Hollywood legend Doris Day dies aged 97

Publish Date
Tuesday, 14 May 2019, 9:12AM

Hollywood legend Doris Day has died at the age of 97.

The Doris Day Animal Foundation confirmed the singer turned actress died early on Monday at her home in Carmel Valley, California.

According to a statement released by the foundation, the animal rights activist "had been in excellent physical health for her age, until recently contracting a serious case of pneumonia".

"She was surrounded by a few close friends as she passed," the statement continued.

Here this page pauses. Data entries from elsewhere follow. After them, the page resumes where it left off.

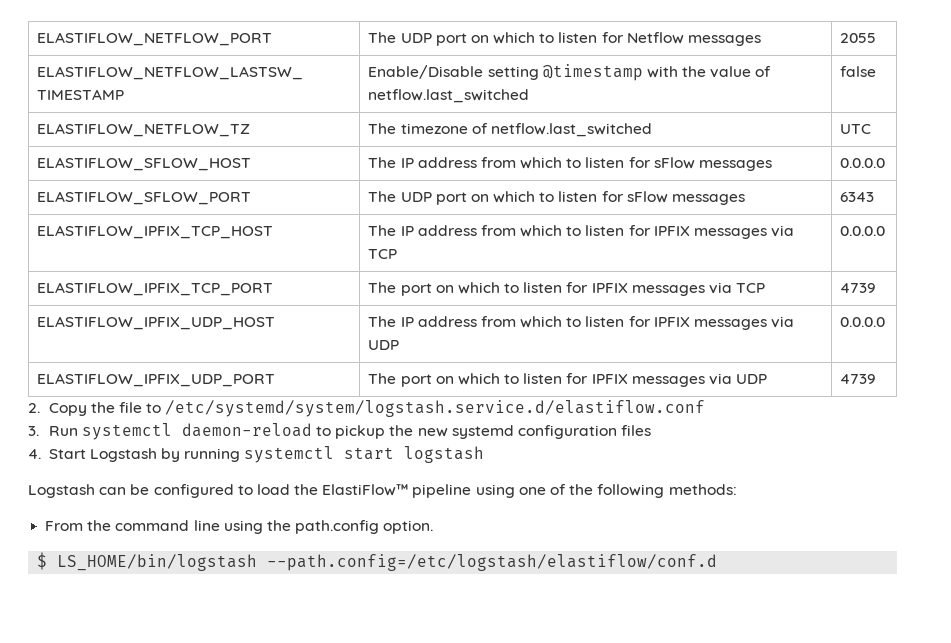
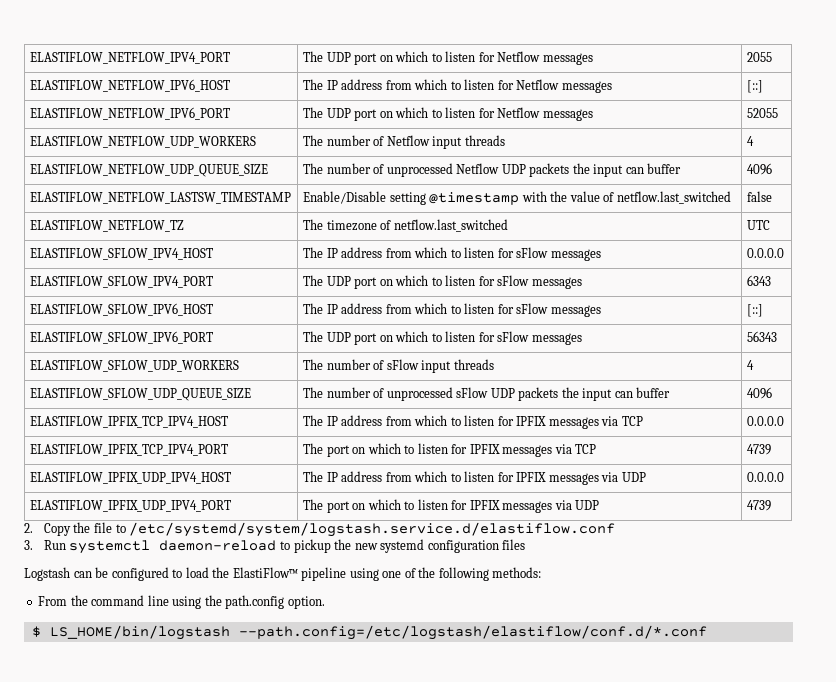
[37,32,273,46] ELASTIFLOW_NETFLOW_PORT -> [30,52,231,64] ELASTIFLOW_NETFLOW_IPV4_PORT
(877, 38) none -> [30,79,231,92] [303,79,612,93] [747,80,764,93] [30,107,231,120] [303,107,593,121] [747,108,779,118] [30,136,257,148] [303,135,505,149] [747,136,755,146] [30,164,269,177] [303,163,682,177] [747,163,773,175] // ELASTIFLOW_NETFLOW_IPV6_HOST | The IP address from which to listen for Netflow messages | [::] // ELASTIFLOW_NETFLOW_IPV6_PORT | The UDP port on which to listen for Netflow messages | 52055 // ELASTIFLOW_NETFLOW_UDP_WORKERS | The number of Netflow input threads | 4 // ELASTIFLOW_NETFLOW_UDP_QUEUE_SIZE | The number of unprocessed Netflow UDP packets the input can buffer | 4096
[37,157,252,171] ELASTIFLOW_SFLOW_HOST -> [30,248,214,260] ELASTIFLOW_SFLOW_IPV4_HOST
[37,191,252,205] ELASTIFLOW_SFLOW_PORT -> [30,276,214,288] ELASTIFLOW_SFLOW_IPV4_PORT
[37,225,274,239] ELASTIFLOW_IPFIX_TCP_HOST -> [30,303,214,316] [303,303,601,317] [747,304,764,317] [30,331,214,344] [303,331,582,345] [747,331,778,342] [30,360,240,372] [303,359,494,373] [747,360,755,370] [30,388,252,401] [303,387,671,401] [747,387,773,399] [30,416,229,428] ELASTIFLOW_SFLOW_IPV6_HOST | The IP address from which to listen for sFlow messages | [::] // ELASTIFLOW_SFLOW_IPV6_PORT | The UDP port on which to listen for sFlow messages | 56343 // ELASTIFLOW_SFLOW_UDP_WORKERS | The number of sFlow input threads | 4 // ELASTIFLOW_SFLOW_UDP_QUEUE_SIZE | The number of unprocessed sFlow UDP packets the input can buffer | 4096 // ELASTIFLOW_IPFIX_TCP_IPV4_HOST
[37,282,274,296] ELASTIFLOW_IPFIX_TCP_PORT -> [30,444,229,456] ELASTIFLOW_IPFIX_TCP_IPV4_PORT
[37,316,276,330] ELASTIFLOW_IPFIX_UDP_HOST -> [30,472,232,484] ELASTIFLOW_IPFIX_UDP_IPV4_HOST
[37,373,276,387] ELASTIFLOW_IPFIX_UDP_PORT -> [30,500,232,512] ELASTIFLOW_IPFIX_UDP_IPV4_PORT
[28,446,485,463] // 4. Start Logstash by running systemctl start logstash -> (526, 544) none
[267,554,718,571] --path.config=/etc/logstash/elastiflow/conf.d -> [238,625,707,640] --path.config=/etc/logstash/elastiflow/conf.d/*.conf

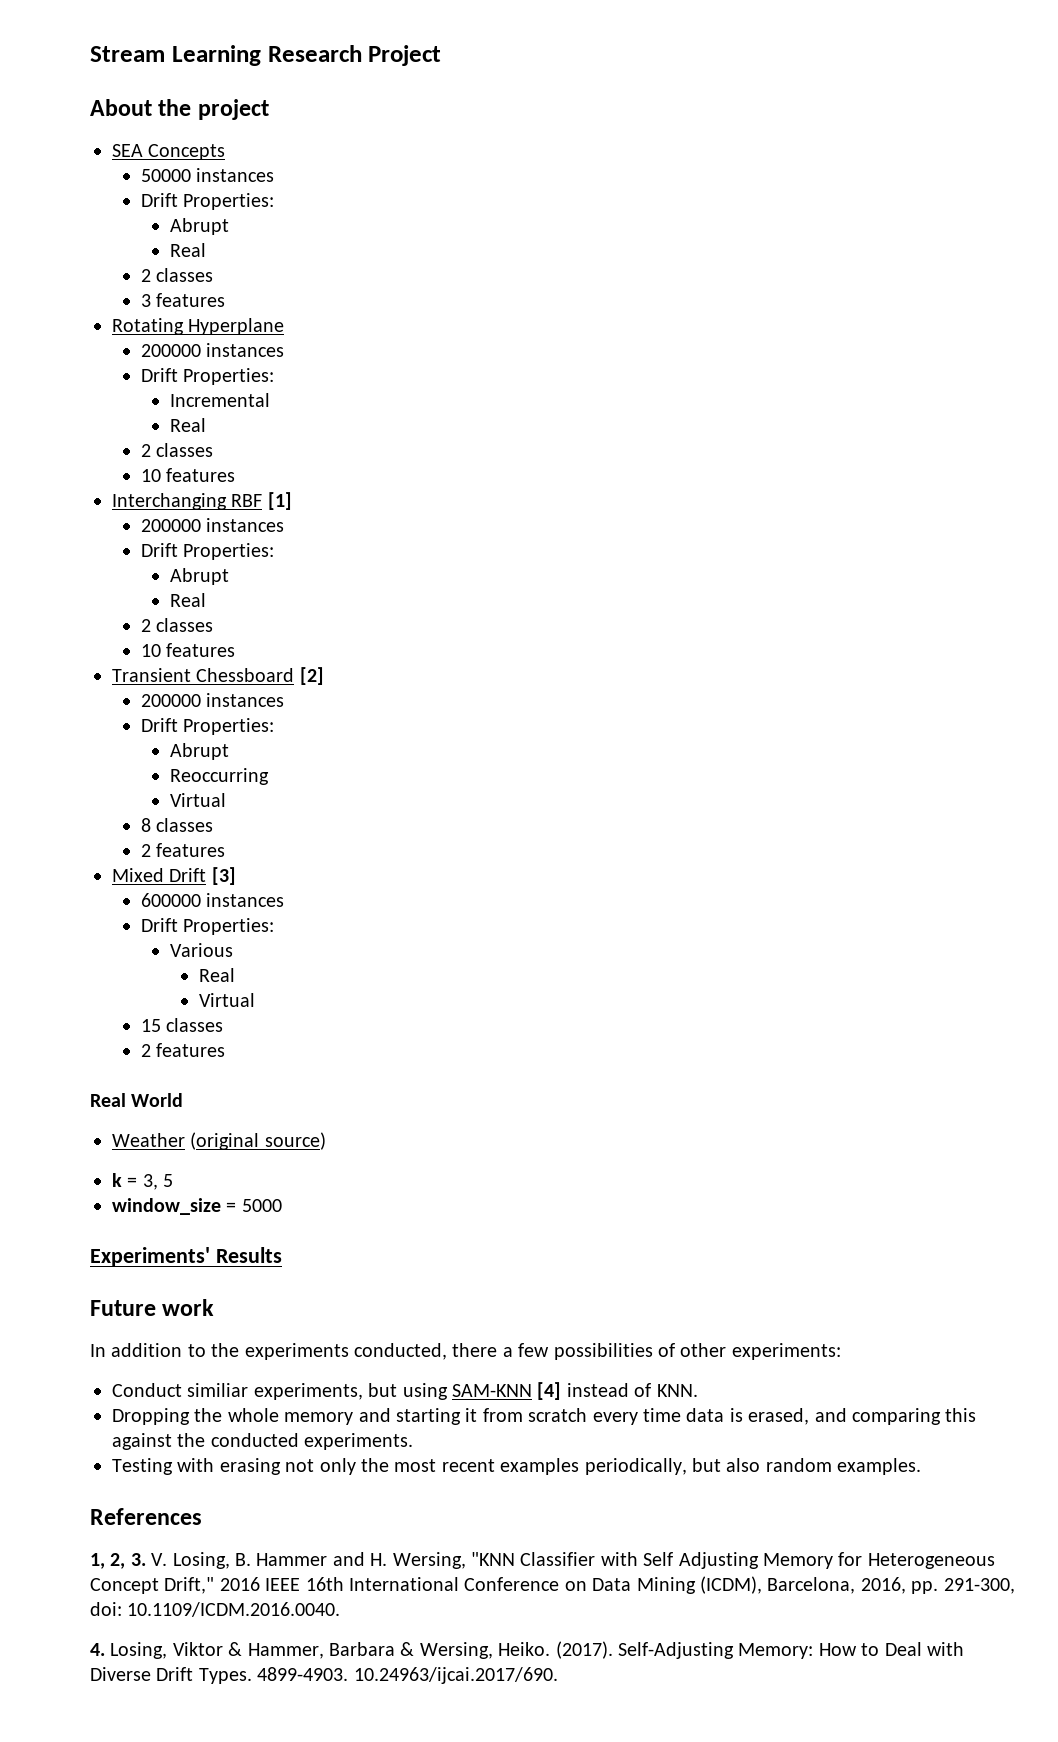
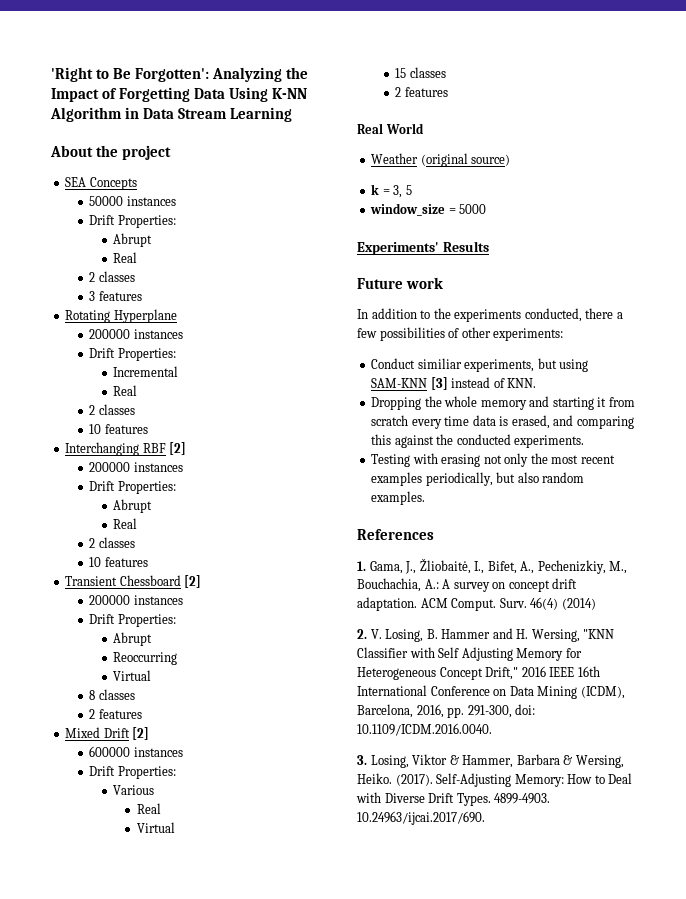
(90, 54) none -> [51,67,309,82] [51,87,308,102] [50,107,175,122] 'Right to Be Forgotten': Analyzing the Impact of Forgetting Data Using K-NN Algorithm in Data
[267,45,442,66] Research Project -> (293, 114) none
[267,492,292,510] [1] -> [169,442,187,455] [2]
[211,867,236,885] [3] -> [132,727,150,740] [2]
[537,1382,562,1400] [4] -> [430,377,448,390] [3]
[90,1553,146,1569] 1, 2, 3. -> [357,558,628,574] [357,578,578,592] [357,597,596,611] [357,629,367,639] 1. Gama, J., Žliobaitė, I., Bifet, A., Pechenizkiy, M., Bouchachia, A.: A survey on concept drift adaptation. ACM Comput. Surv. 46(4) (2014) // 2.
[90,1643,105,1656] 4. -> [357,755,367,765] 3.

According to the organisation, she wished to have no funeral, memorial service or grave marker.

Starring in films such as Calamity Jane and Alfred Hitchcock's The Man Who Knew Too Much, she became one of the biggest stars of all time.

But she never won an Oscar and was nominated only once, in 1960, for Pillow Talk, the first of her three romantic comedies with Rock Hudson.

She also had a hit in 1956 with 'Que Sera, Sera (Whatever Will Be, Will Be)'.

Her squeaky-clean image was referenced in the 1978 movie Grease, in the song 'Look At Me, I'm Sandra Dee'.

Born Doris Mary Ann Von Kappelhoff in April 1922 to a music teacher and a housewife, Day originally wanted to be a dancer but had to abandon her dream after breaking her right leg at the age of 12, when a car she was in was hit by a train.

A marriage at 17 to trombonist Al Jorden ended when, she said, he beat her when she was eight months' pregnant.

She gave birth to her son, Terry, in early 1942.

Her second marriage was also short-lived. 

Disillusionment grew in the 1960s when she discovered that failed investments by her third husband, Martin Melcher, left her deeply in debt.

Melcher died in 1969.

Day married a fourth time at age 52, to businessman Barry Comden in 1976.

Her only child, music producer and songwriter Terry, died of melanoma in November 2004.